--- What you should do ---
Repeat these records exactly, pictures excluded.

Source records
§

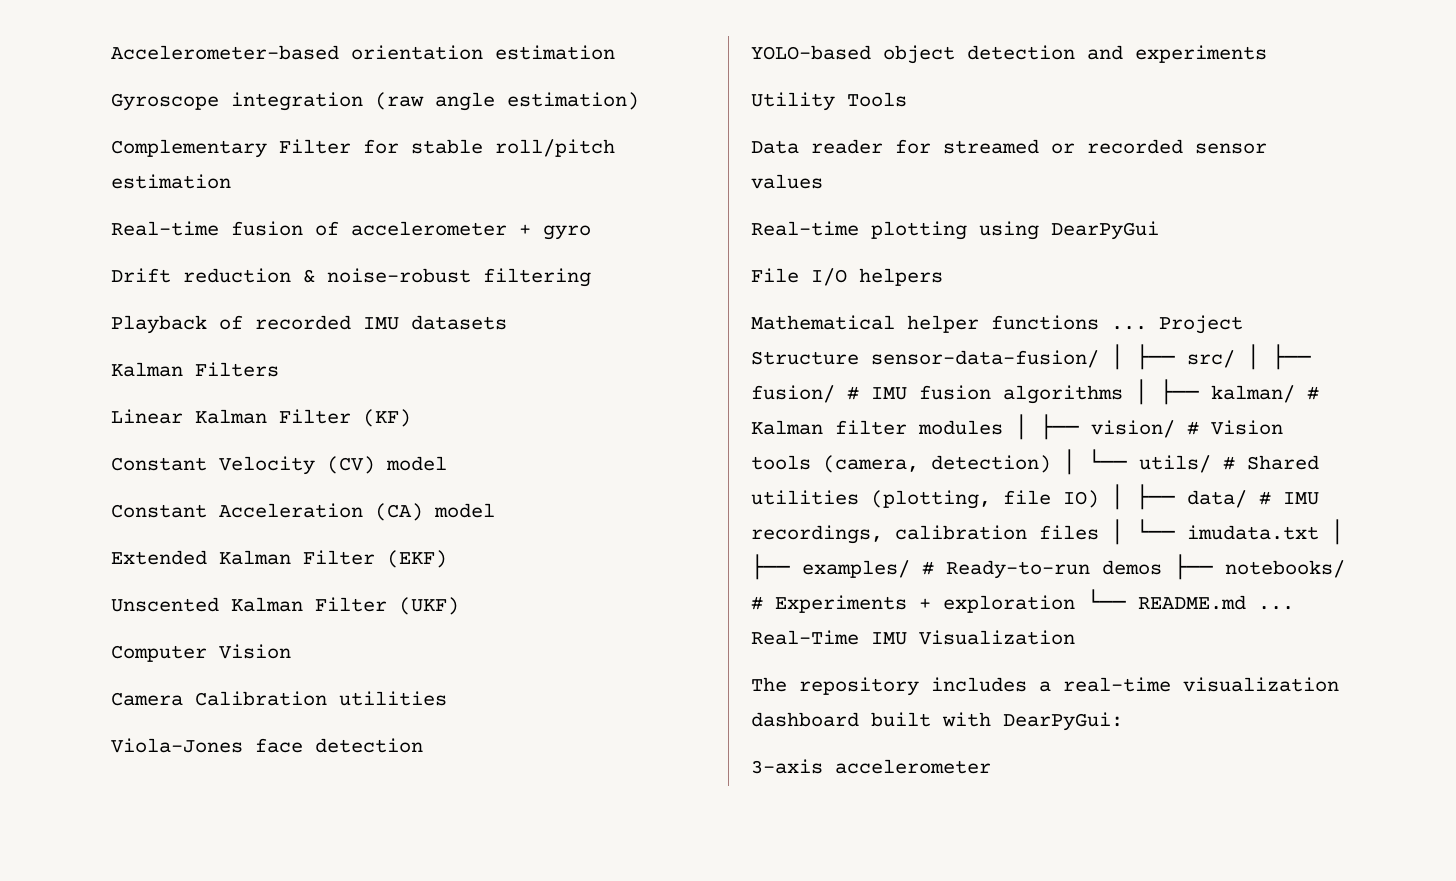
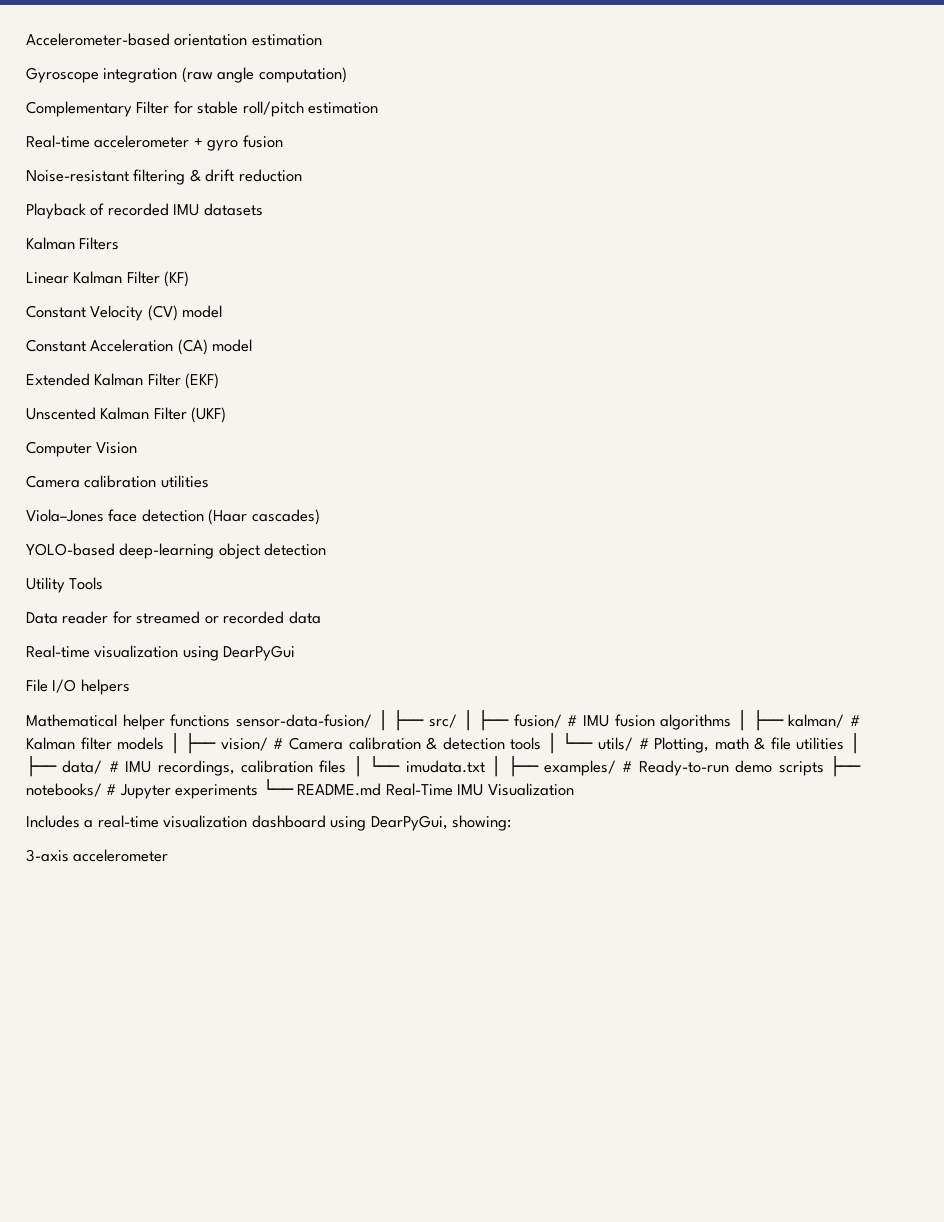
- Gyroscope integration (raw angle estimation)
+ Gyroscope integration (raw angle computation)
- Real-time fusion of accelerometer + gyro
- Drift reduction & noise-robust filtering
+ Real-time accelerometer + gyro fusion
+ Noise-resistant filtering & drift reduction
- Camera Calibration utilities
+ Camera calibration utilities
- Viola–Jones face detection
+ Viola–Jones face detection (Haar cascades)
- YOLO-based object detection and experiments
+ YOLO-based deep-learning object detection
- Data reader for streamed or recorded sensor values
- Real-time plotting using DearPyGui
+ Data reader for streamed or recorded data
+ Real-time visualization using DearPyGui
- Mathematical helper functions ... Project Structure sensor-data-fusion/ │ ├── src/ │ ├── fusion/ # IMU fusion algorithms │ ├── kalman/ # Kalman filter modules │ ├── vision/ # Vision tools (camera, detection) │ └── utils/ # Shared utilities (plotting, file IO) │ ├── data/ # IMU recordings, calibration files │ └── imudata.txt │ ├── examples/ # Ready-to-run demos ├── notebooks/ # Experiments + exploration └── README.md ... Real-Time IMU Visualization
+ Mathematical helper functions sensor-data-fusion/ │ ├── src/ │ ├── fusion/ # IMU fusion algorithms │ ├── kalman/ # Kalman filter models │ ├── vision/ # Camera calibration & detection tools │ └── utils/ # Plotting, math & file utilities │ ├── data/ # IMU recordings, calibration files │ └── imudata.txt │ ├── examples/ # Ready-to-run demo scripts ├── notebooks/ # Jupyter experiments └── README.md Real-Time IMU Visualization
- The repository includes a real-time visualization dashboard built with DearPyGui:
+ Includes a real-time visualization dashboard using DearPyGui, showing:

§

--- Result for this exercise ---
- Gyroscope integration (raw angle estimation)
+ Gyroscope integration (raw angle computation)
- Real-time fusion of accelerometer + gyro
- Drift reduction & noise-robust filtering
+ Real-time accelerometer + gyro fusion
+ Noise-resistant filtering & drift reduction
- Camera Calibration utilities
+ Camera calibration utilities
- Viola–Jones face detection
+ Viola–Jones face detection (Haar cascades)
- YOLO-based object detection and experiments
+ YOLO-based deep-learning object detection
- Data reader for streamed or recorded sensor values
- Real-time plotting using DearPyGui
+ Data reader for streamed or recorded data
+ Real-time visualization using DearPyGui
- Mathematical helper functions ... Project Structure sensor-data-fusion/ │ ├── src/ │ ├── fusion/ # IMU fusion algorithms │ ├── kalman/ # Kalman filter modules │ ├── vision/ # Vision tools (camera, detection) │ └── utils/ # Shared utilities (plotting, file IO) │ ├── data/ # IMU recordings, calibration files │ └── imudata.txt │ ├── examples/ # Ready-to-run demos ├── notebooks/ # Experiments + exploration └── README.md ... Real-Time IMU Visualization
+ Mathematical helper functions sensor-data-fusion/ │ ├── src/ │ ├── fusion/ # IMU fusion algorithms │ ├── kalman/ # Kalman filter models │ ├── vision/ # Camera calibration & detection tools │ └── utils/ # Plotting, math & file utilities │ ├── data/ # IMU recordings, calibration files │ └── imudata.txt │ ├── examples/ # Ready-to-run demo scripts ├── notebooks/ # Jupyter experiments └── README.md Real-Time IMU Visualization
- The repository includes a real-time visualization dashboard built with DearPyGui:
+ Includes a real-time visualization dashboard using DearPyGui, showing:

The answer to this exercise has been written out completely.